■ **Problem statement**: I need the lines below from the one with "Korgdäck 277 Flex" down to the one with "total: 4969.99 -> 6170.66" reproduced exactly, both ends included, and nothing else.

■ **Working data**:
_ _ _

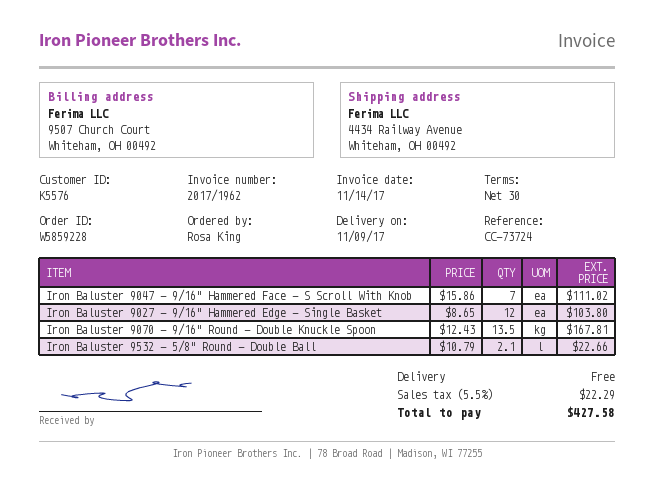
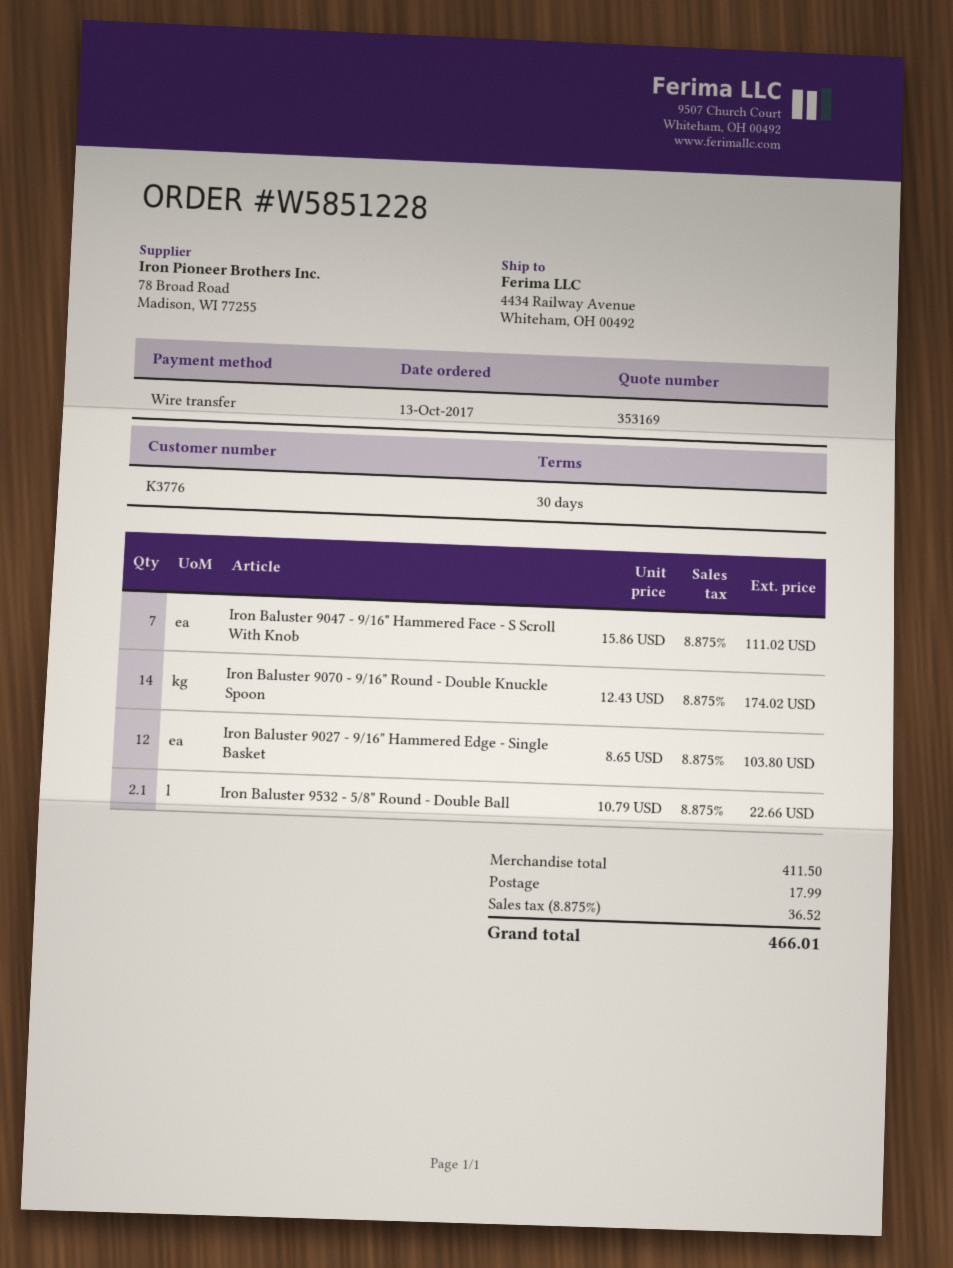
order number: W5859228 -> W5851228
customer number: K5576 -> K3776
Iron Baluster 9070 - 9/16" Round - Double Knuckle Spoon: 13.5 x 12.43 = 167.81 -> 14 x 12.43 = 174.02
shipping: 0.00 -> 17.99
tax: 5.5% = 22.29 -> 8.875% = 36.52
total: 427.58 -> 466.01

_ _ _

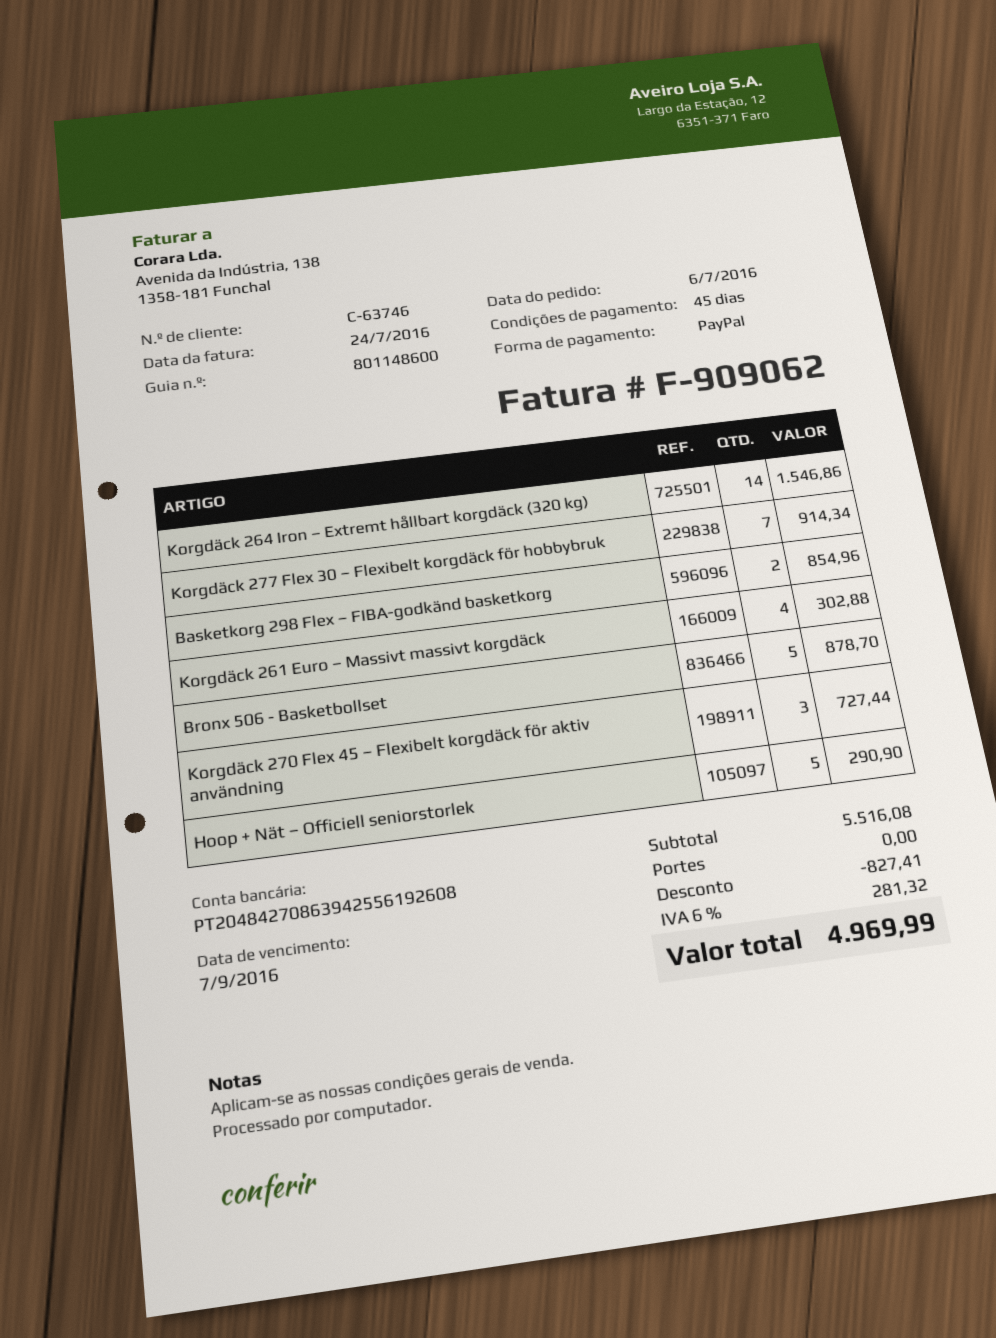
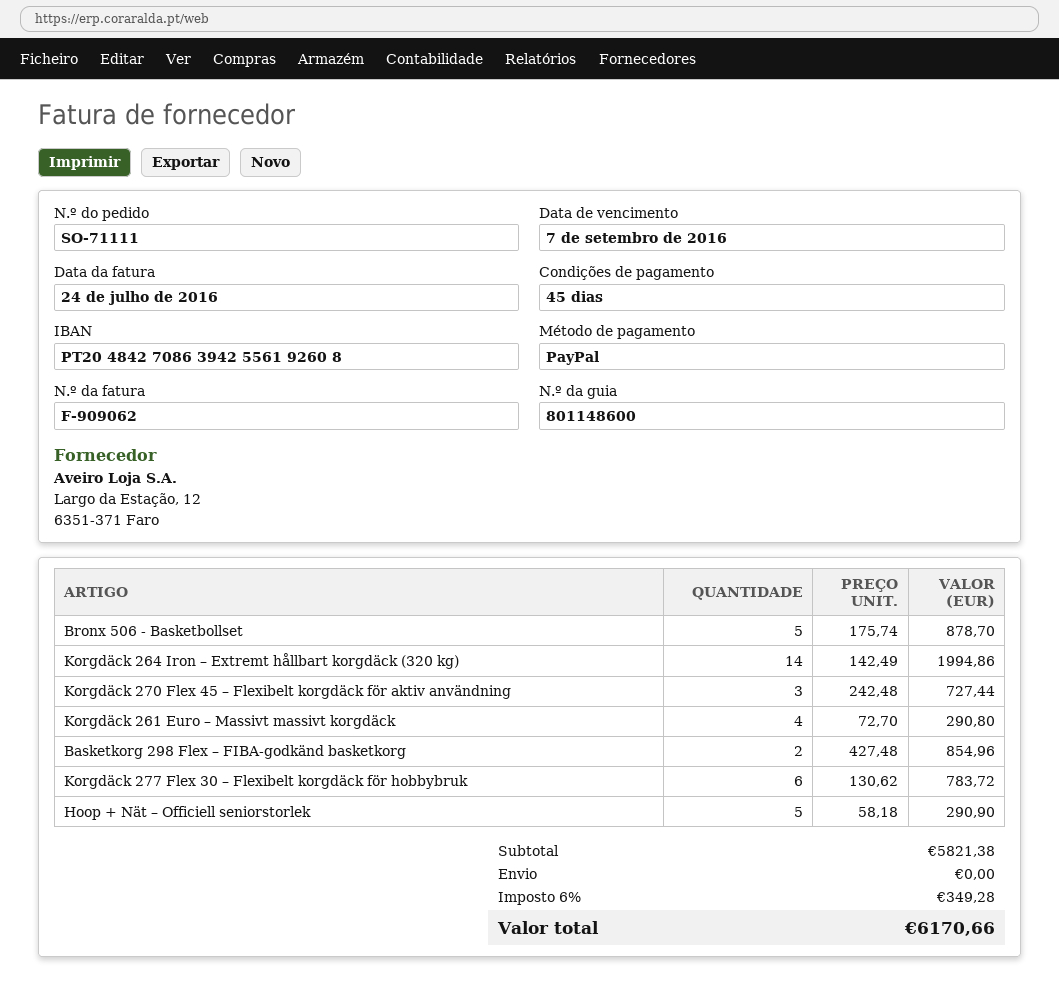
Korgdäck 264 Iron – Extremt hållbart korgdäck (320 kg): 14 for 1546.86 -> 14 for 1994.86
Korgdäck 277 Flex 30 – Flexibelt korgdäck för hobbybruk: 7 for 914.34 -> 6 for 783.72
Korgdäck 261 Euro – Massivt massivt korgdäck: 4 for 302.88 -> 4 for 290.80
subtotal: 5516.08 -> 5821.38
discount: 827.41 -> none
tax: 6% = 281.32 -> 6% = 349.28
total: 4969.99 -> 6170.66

_ _ _

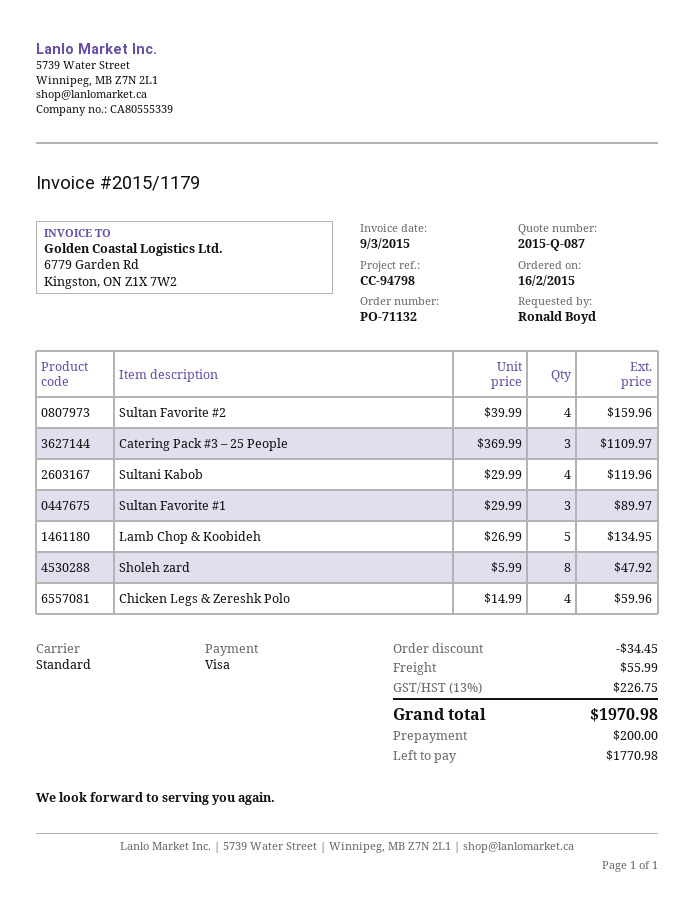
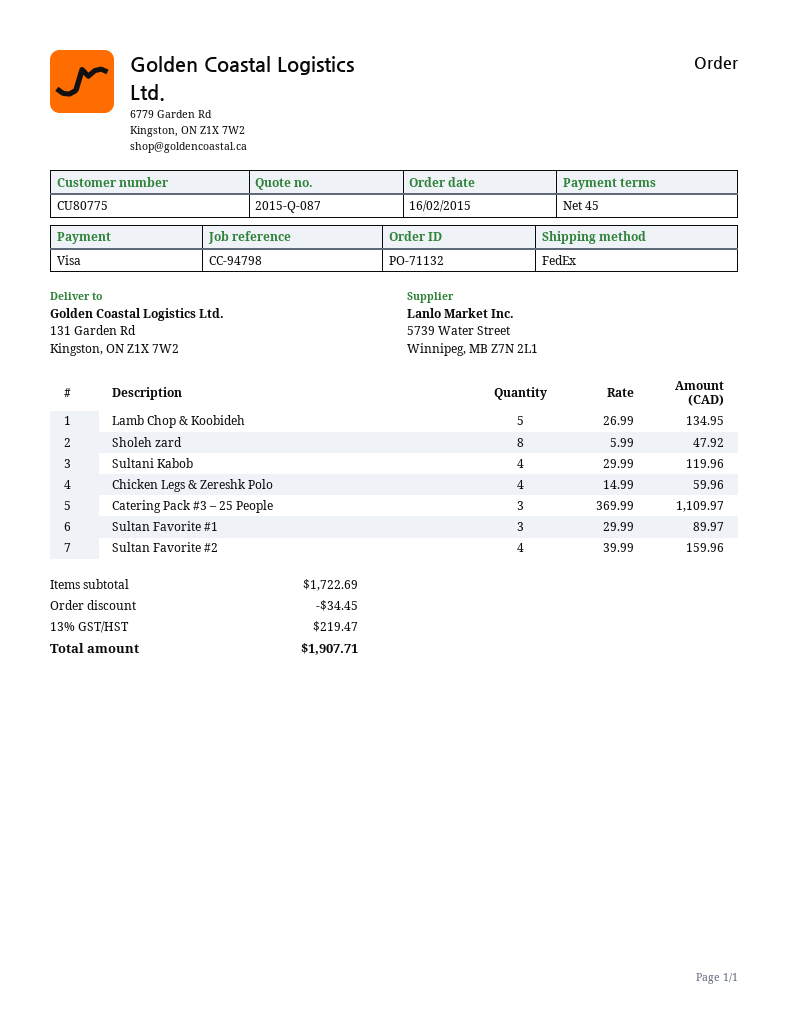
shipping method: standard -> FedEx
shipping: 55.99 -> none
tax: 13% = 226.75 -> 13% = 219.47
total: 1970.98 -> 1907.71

_ _ _

■ **The completed task**:
Korgdäck 277 Flex 30 – Flexibelt korgdäck för hobbybruk: 7 for 914.34 -> 6 for 783.72
Korgdäck 261 Euro – Massivt massivt korgdäck: 4 for 302.88 -> 4 for 290.80
subtotal: 5516.08 -> 5821.38
discount: 827.41 -> none
tax: 6% = 281.32 -> 6% = 349.28
total: 4969.99 -> 6170.66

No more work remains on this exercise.